Зотов виновато и растерянно взглянул на Сидоренко:
– Я…
– Вижу: не были. Не догадались? Или постеснялись разбудить по такому случаю? – с холодной серьёзностью спросил майор Зотова. – Езжайте сейчас же к Ильинскому, товарищ Зотов, – его адреса тоже не узнали?
– Адрес взял: улица Университетская, два, квартира четыре.
– Ну, вот видите, и адрес взяли, а… езжайте, езжайте! – закончил Сидоренко уже мягче, видя, что Зотов понял свою оплошность.
Сидоренко аккуратно отомкнул размурованную дверь, распахнул её, и прямо перед следователем и врачом показалось тело сухощавого мужчины в военной форме, висевшее на верёвке, привязанной к потолочному крючку для люстры. Под ногами покойного валялся опрокинутый стул. Следователь осторожно шагнул в кабинет и занялся статическим осмотром: сфотографировал труп, потом описал, сфотографировал и нанёс на зарисованный план комнаты всю её обстановку и предметы точно так, как они были расположены.
После этого врач и следователь вынесли труп в смежную комнату, где произвели тщательный осмотр одежды, содержимого карманов профессора. Затем врач-эксперт увёз покойного на вскрытие. Сидоренко ещё раз внимательно осмотрел верёвку, узлы на ней и петлю, а потом – ванную комнату, кухню и кладовую, но нигде другого конца обрезанной недавно верёвки не обнаружил.
Инженер Златогорский был по-военному аккуратен – это Сидоренко уже знал от Барбарисова. Кабинет содержался его хозяином в образцовом порядке. Он был чисто прибран, каждая вещь лежала на своём месте. Книжные полки, шкафы и письменный стол были обтёрты. Делал ли это сам Златогорский или кто другой, – неизвестно, но тряпки и щётки для ежедневной комнатной уборки находились тут же, в углу за печкой, развешанные на гвоздиках.
При детальном осмотре кабинета Сидоренко не обнаружил никаких следов борьбы.
Когда вернувшийся Зотов вошёл в кабинет Златогорокого, Сидоренко стоял у окна с ключом, вынутым из замка двери.
– Товарищ гвардии майор, вчера вечером неизвестным была совершена кража в квартире доцента Ильинского! – одним духом отрапортовал Зотов.
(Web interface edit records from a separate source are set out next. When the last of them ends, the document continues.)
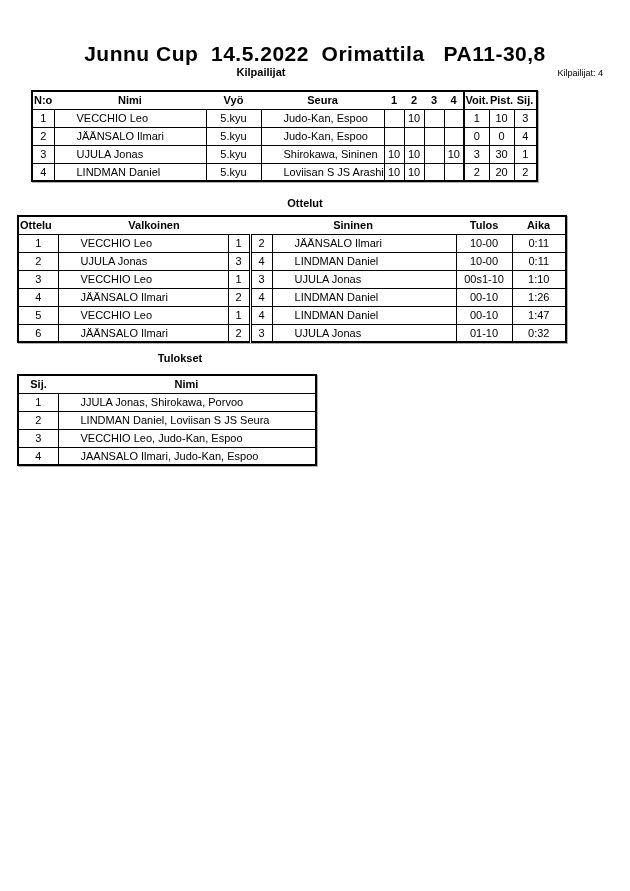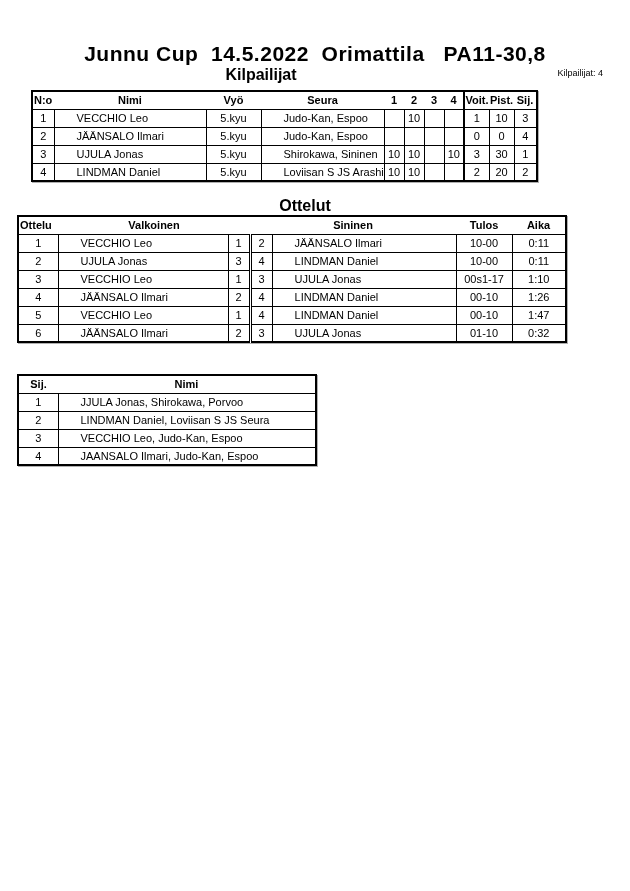--- a/index.html
+++ b/index.html
@@ -12,7 +12,7 @@
     text-align:center; font-size:21px; font-weight:bold; white-space:pre;
     letter-spacing:0.5px;
   }
-  .section-heading { position:absolute; text-align:center; font-size:16px; font-weight:bold;padding-left:28px; }
+  .section-heading { position:absolute; text-align:center; font-size:11px; font-weight:bold;padding-left:28px; }
   .heading-kilpailijat { top:66px; left:0; width:494px; }
   .heading-ottelut    { top:197px; left:17px; width:548px; }
   .heading-tulokset   { top:352px; left:17px; width:298px; }

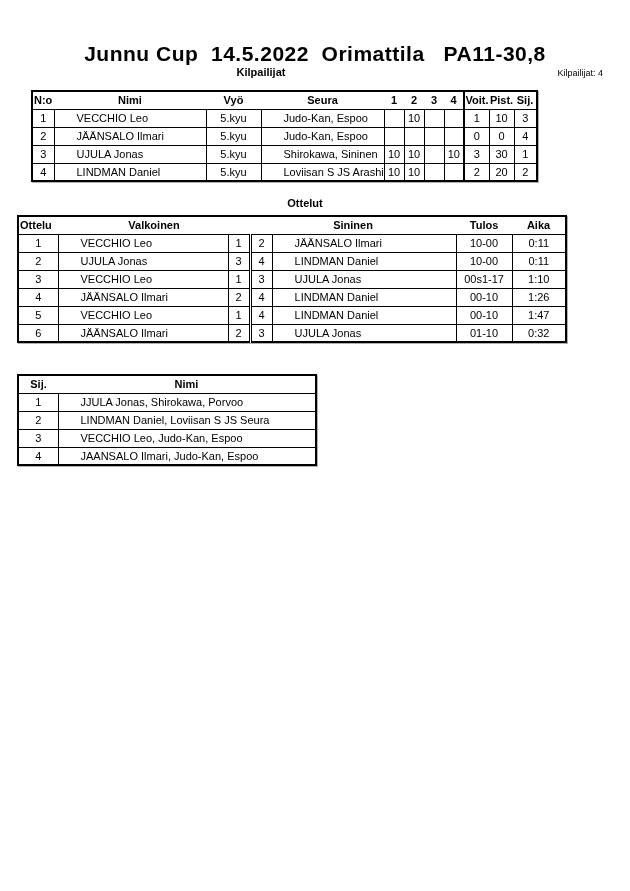--- a/index.html
+++ b/index.html
@@ -175,7 +175,7 @@
       <td>1</td>
       <td class="dbl-left">3</td>
       <td class="left">UJULA Jonas</td>
-      <td>00s1-17</td>
+      <td>00s1-10</td>
       <td>1:10</td>
     </tr>
     <tr>

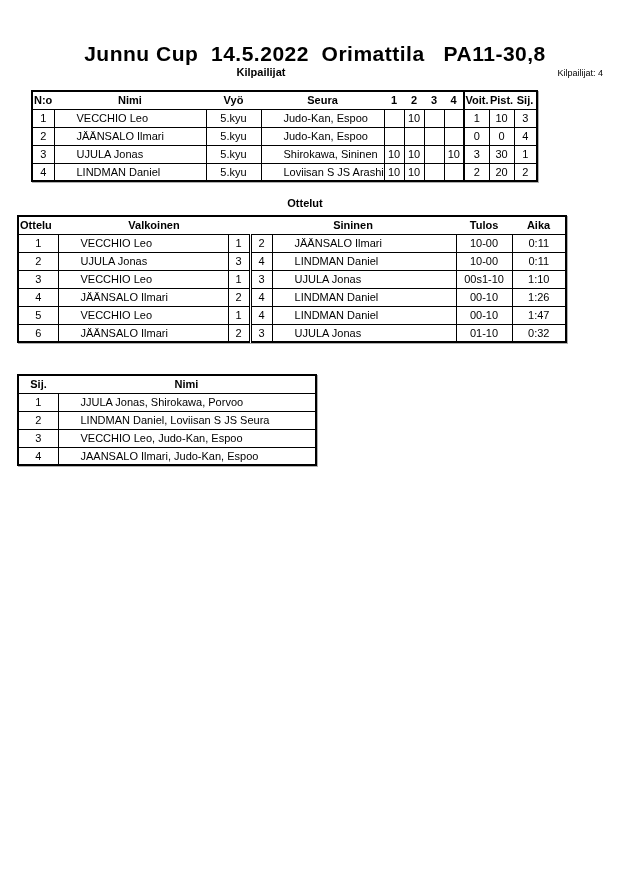--- a/index.html
+++ b/index.html
@@ -208,6 +208,7 @@
   </tbody>
     </table>
 
+  <div class="section-heading heading-tulokset">Tulokset</div>
 
   <table class="tbl" id="t3">
     <colgroup>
Сидоренко не удивился, только куснул губу и, нахмурившись, стал быстро уточнять:
– В котором часу?
– Между шестью и семью.
– Что украдено?
– Да в том-то и дело, что всё перерыто, а взяты лишь часы «Зиф» и пятьсот рублей денег.
– И больше ничего?
– По словам самого доцента, больше ничего.
– Почему вас это удивило? – прищурив, глаз, спросил Сидоренко.
– Да потому, что в соседнем ящике стола лежат массивный золотой портсигар, золотые запонки с камнями и старинная дорогая брошь – память матери Ильинского.